Football: Bulldogs beim 21:19-Sieg über die Gelsenkirchen Devils mit A- und B-Team

Von Jörg Manthey

Bielefeld(WB). Von Souveränität keine Spur: Die Bielefeld Bulldogs haben ihr zweites und letztes Testspiel gegen den ambitionierten Football-Oberligisten Gelsenkirchen Devils wohl 21:19 (7:6/14:6/0:0/0:7) gewonnen, dabei freilich allerlei Mängel erkennen lassen.

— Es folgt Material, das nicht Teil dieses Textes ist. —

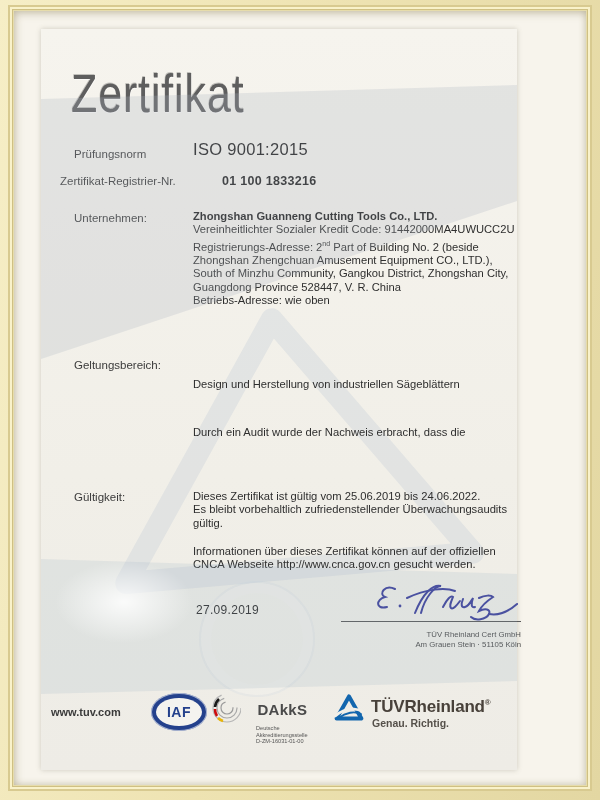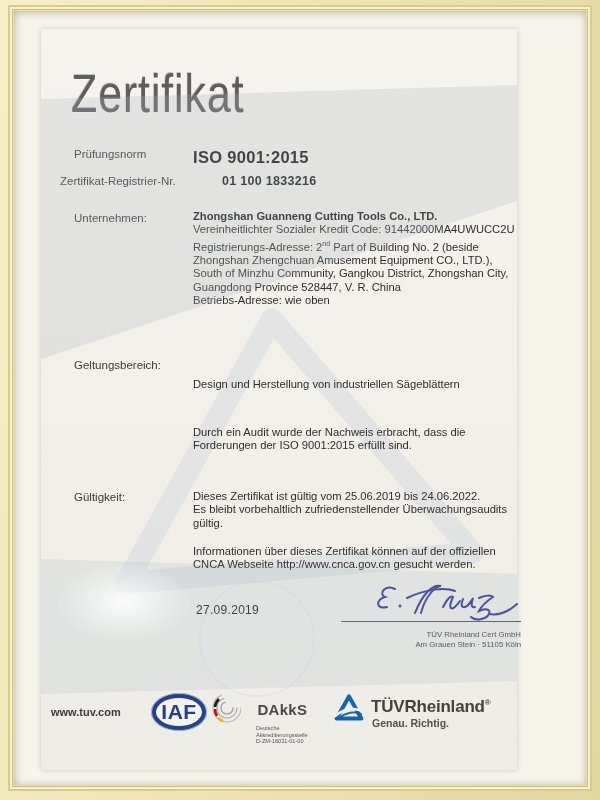--- a/index.html
+++ b/index.html
@@ -14,21 +14,21 @@
        box-shadow:inset 2px 3px 9px rgba(120,108,62,.38), inset -2px -2px 7px rgba(120,108,62,.22);}
   .paper{position:absolute;left:28px;top:19px;right:70px;bottom:16px;
          background:linear-gradient(180deg,#f6f4ee 0%,#f1efe8 60%,#eeece6 100%);
          box-shadow:0 0 5px rgba(110,105,85,.3);}
   
   .abs{position:absolute;}
   .title{left:30px;top:34px;font-size:50px;font-weight:400;color:#5e5e5e;
          transform:scale(.86,1.06);transform-origin:left top;letter-spacing:1px;
          text-shadow:0.5px 1px 0 rgba(255,255,255,.55), -0.5px -0.5px 0 rgba(40,40,40,.25);}
   .lbl{font-size:11.5px;color:#3b3b3b;}
-  .val-norm{font-size:16.5px;font-weight:bold;color:#1d1d1d;letter-spacing:.3px;margin-top:8px;}
+  .val-norm{font-size:16.5px;font-weight:normal;color:#1d1d1d;letter-spacing:.3px;}
   .val-reg{font-size:12.5px;font-weight:bold;color:#1f1f1f;letter-spacing:.3px;}
   .body-block{font-size:11.2px;color:#2e2e2e;line-height:13.4px;}
   .body-block .bold{font-weight:bold;color:#1c1c1c;}
   sup{font-size:7px;}
   .date{font-size:12px;color:#2f2f2f;letter-spacing:.3px;}
   
   .sig-wrap{left:300px;top:548px;width:180px;text-align:right;}
   .sig-svg{display:block;margin-left:30px;}
   .sig-line{border:0;border-top:1.2px solid #5a5a5a;margin:0;}
   .sig-org{font-size:7.8px;color:#4c4c4c;line-height:9.5px;margin-top:8px;}
@@ -42,21 +42,21 @@
   .glare-bottom{background:rgba(150,170,192,.17);
              clip-path:polygon(0 530px,100% 545px,100% 652px,0 665px);}
   .glare-spot{left:8px;top:528px;width:150px;height:90px;z-index:6;pointer-events:none;
              background:radial-gradient(ellipse at center,rgba(255,255,255,.85),rgba(255,255,255,0) 65%);}
   .content{z-index:3;}
   
   .website{font-size:11px;font-weight:bold;color:#3a3a3a;}
   .iaf{width:56px;height:38px;border-radius:50%;background:#24418c;box-shadow:0 0 0 1px rgba(255,255,255,.6) inset;}
   .iaf-inner{position:absolute;left:5px;top:5px;right:5px;bottom:5px;border-radius:50%;background:#f4f3ef;
              display:flex;align-items:center;justify-content:center;}
-  .iaf-inner span{font-size:21px;font-weight:bold;color:#24418c;letter-spacing:.5px;}
+  .iaf-inner span{font-size:14px;font-weight:bold;color:#24418c;letter-spacing:.5px;}
   .dakks-name{font-size:15px;font-weight:bold;color:#4a4a4a;letter-spacing:.3px;padding-left:12px;}
   .dakks-sub{font-size:5.6px;color:#555;line-height:6.6px;}
   .brand{font-size:17px;font-weight:bold;color:#48413a;letter-spacing:-.2px;}
   .brand sup{font-size:8px;}
   .tagline{font-size:10.5px;font-weight:bold;color:#55504a;}
 </style>
 </head>
 <body>
 
 <div class="photo">
@@ -86,21 +86,20 @@
         <div>South of Minzhu Community, Gangkou District, Zhongshan City,</div>
         <div>Guangdong Province 528447, V. R. China</div>
         <div>Betriebs-Adresse: wie oben</div>
       </div>
 
       <div class="abs lbl content" style="left:33px;top:330px;">Geltungsbereich:</div>
       <div class="abs body-block content" style="left:152px;top:329px;width:340px;margin-top:20px;">Design und Herstellung von industriellen Sägeblättern</div>
 
       <div class="abs body-block content" style="left:152px;top:397px;width:340px;">
         <div>Durch ein Audit wurde der Nachweis erbracht, dass die</div>
-        <div>Forderungen der ISO 9001:2015 erfüllt sind.</div>
       </div>
 
       <div class="abs lbl content" style="left:33px;top:462px;">Gültigkeit:</div>
       <div class="abs body-block content" style="left:152px;top:461px;width:352px;">
         <div>Dieses Zertifikat ist gültig vom 25.06.2019 bis 24.06.2022.</div>
         <div>Es bleibt vorbehaltlich zufriedenstellender Überwachungsaudits</div>
         <div>gültig.</div>
       </div>
 
       <div class="abs body-block content" style="left:152px;top:516px;width:352px;">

Das Ergebnis spielte vor 560 Zuschauern bloß eine nebensächliche Rolle. Headcoach Willie J. Robinson bot anfangs die vermeintlich stärkste Formation auf und fing schon im zweiten Viertel an zu rotieren. Letztlich kamen 45 von 46 Spielern zum Einsatz; einzig für Özenc Yurt Kömür reichte die Spielzeit nicht mehr zur Einwechslung. Robinson machte hinterher im Huddle (Versammlung) wohl »Schritte in die richtige Richtung« aus, erkannte aber auch: »Für einige Jungs ist noch ein langer Weg zu gehen.«

Quarterback Niklas Gorny führte sein Team mit der ersten Angriffswelle zur Führung. Seinen Vier-Yards-Pass veredelte Bert Smith Jr. nach etwas mehr als drei Minuten mit einem Touchdown. Tobias Stork erhöhte per Extrapunkt auf 7:0. Damit war es für eine Weile um die Entschlossenheit der Bulldogs geschehen; Sehenswertes war rar. Unter anderem leistete sich Niklas Gorny zwei Interception-Pässe. Gelsenkirchen nutzte die Defizite der Heimmannschaft, um mit 12:7 die Führung an sich zu reißen.

Das erste Viertel sei »inakzeptabel« gewesen, urteilte Sportdirektor Heiko Schreiber streng. »Die Einstellung hat nicht gepasst. Wir haben den Gegner mit vielen Fehlern stark gemacht.« Angesichts der passenden Antwort, denn nun folgte die stärkste Phase im Spiel, wertete er dies als »Weckruf für die Ernsthaftigkeit.« Nachdem Bert Smith viel Raumgewinn gelungen war, bewies Niklas Gorny Übersicht und markierte mit einem Touchdownlauf über neun Yards (plus Erhöhungskick Stork) zunächst die 14:12-Führung. Anschließend fand sein schickes Zuspiel über 29 Yards wiederum Smith: Touchdown, Kick Stork, und es hieß zwei Minuten vor der Halbzeit standesgemäß 21:12.

Im zweiten Durchgang führte David Wagner die Offense als Quarterback an. Das B-Team bekam zwar im Vorwärtsgang bloß wenig zustande, wehrte sich dafür aber verbissen. Die Defense rettete das knappe Ergebnis mit ordentlicher Moral über die Zeit. Acht Yards vor der Endzone war Schluss für die Teufel. »Sieg ist Sieg. Ich bin stolz auf die Defense«, meinte Jannis Knauer. Ernest »Ray Ray« Wiggins glückten drei teuflisch gute Quarterback-Sacks, Erblin Barblhoshi und Bijan Djalili holten mit je einer Interception das Ballrecht zurück.

In Sachen Disziplin wurde allgemein eine wohltuende Steigerung ausgemacht. Gleichwohl mahnte Stefan Hüttker weitere Besserung an. »125 Yards durch Strafen sind immer noch zu hoch.« Hüttker (»Die Passverteidigung war wieder etwas schlampig«) zeigte sich mit seiner Leistung als Safety gar nicht zufrieden. »Zuerst hatten wir nicht viel zu tun. Und als es drauf ankam, waren wir nicht da. So ist es zum Ende unnötig knapp geworden«, merkte er selbstkritisch an, nachdem Gelsenkirchen achteinhalb Minuten vor Schluss auf 21:19 verkürzt hatte.

Wladislaw Mischura empfand sein Team als »zu unfokussiert. Ich hatte das Gefühl, dass wir uns auf dem Niveau der Devils bewegten und nicht die Lust verspürten, den Gegner auseinanderzunehmen.« Präsident Ulrich Kossiek wirkte einigermaßen nachdenklich. »Meine Erwartungen sind nicht ansatzweise erfüllt worden. Da sind bis zum Meisterschaftsstart noch viele dicke Bretter zu bohren.« Am Samstag, 22. April, geht’s daheim gegen die Cologne Falcons um die ersten Regionalligapunkte. Wie am Samstag ohne Runningback Keshawn Hill. Der US-Boy bleibt auch für die Saisonpremiere noch gesperrt.